## Task
Set down every record below exactly as written, but leave out the pictures.
Start of Material for this task
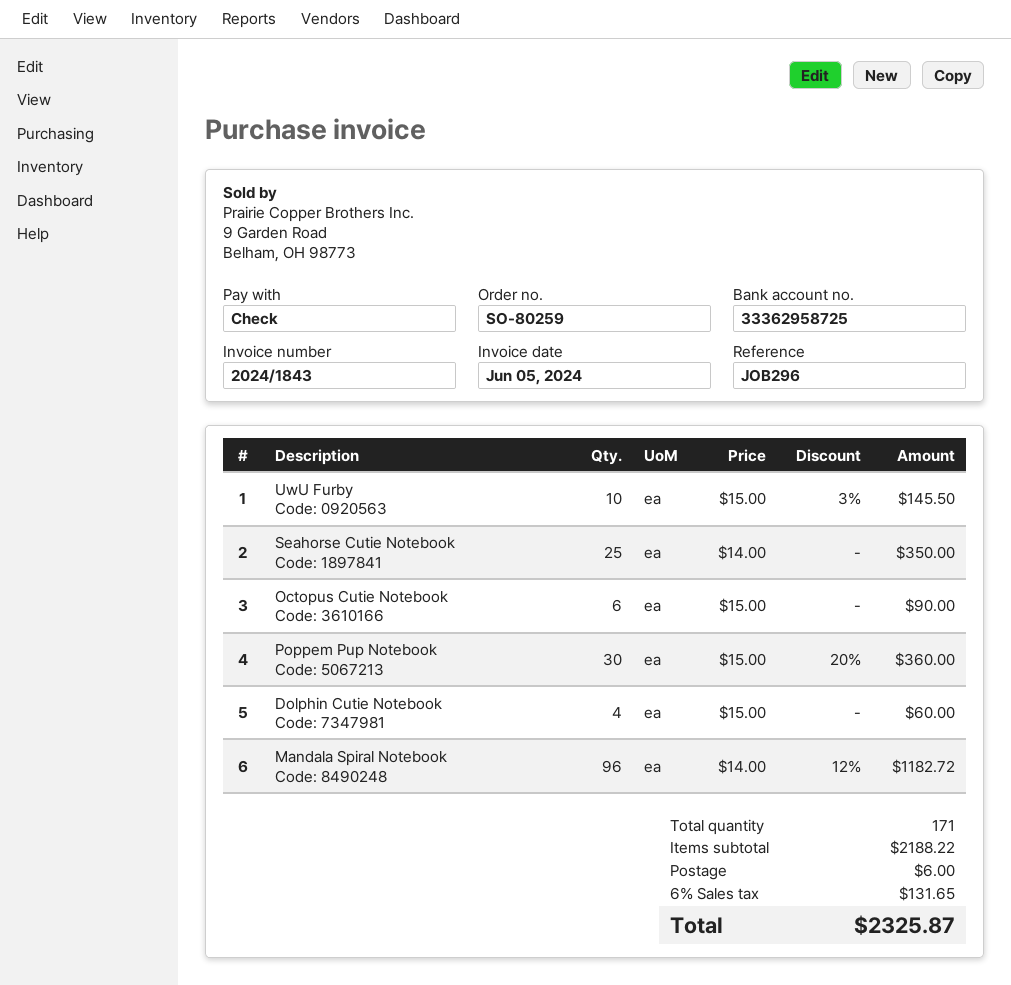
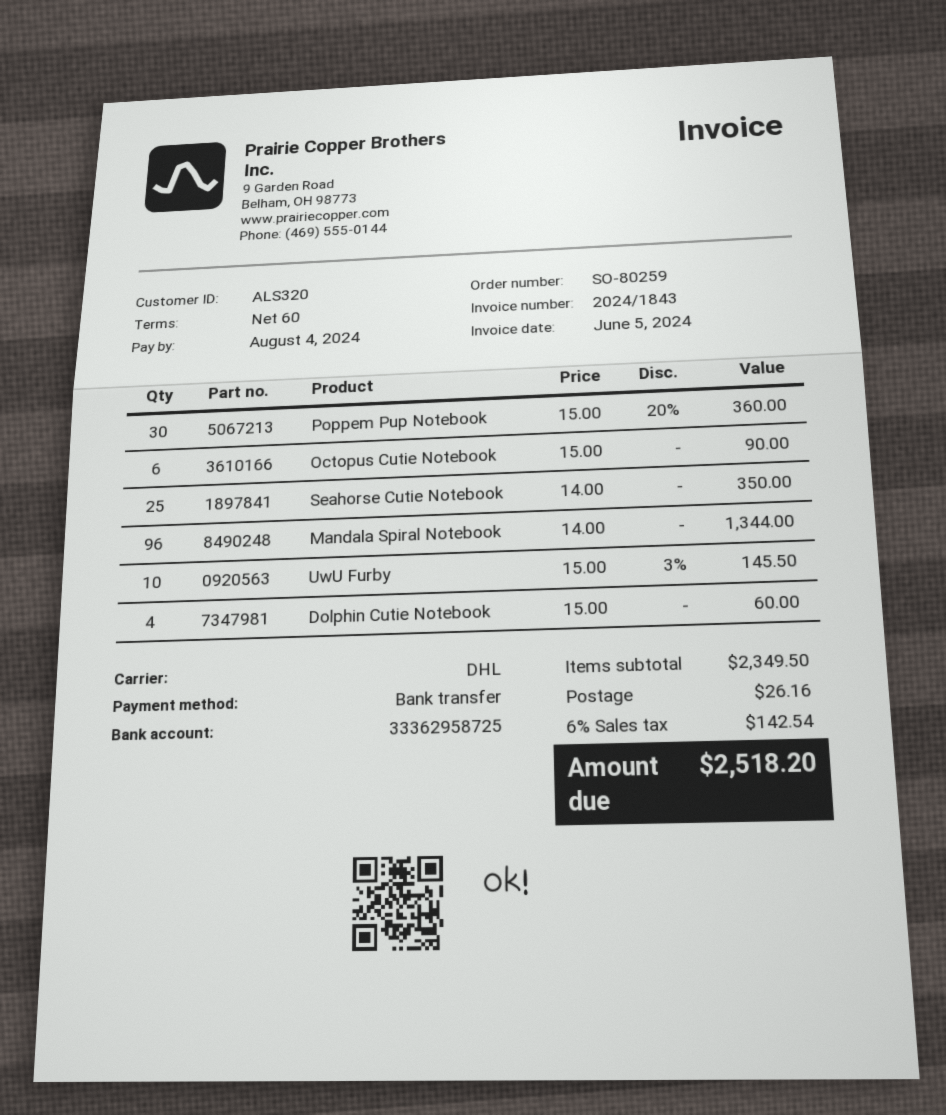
payment method: cheque -> bank transfer
Mandala Spiral Notebook: 96 x 14.00 - 12% = 1182.72 -> 96 x 14.00 = 1344.00
subtotal: 2188.22 -> 2349.50
shipping: 6.00 -> 26.16
tax: 6% = 131.65 -> 6% = 142.54
total: 2325.87 -> 2518.20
End of Material for this task
## Result
payment method: cheque -> bank transfer
Mandala Spiral Notebook: 96 x 14.00 - 12% = 1182.72 -> 96 x 14.00 = 1344.00
subtotal: 2188.22 -> 2349.50
shipping: 6.00 -> 26.16
tax: 6% = 131.65 -> 6% = 142.54
total: 2325.87 -> 2518.20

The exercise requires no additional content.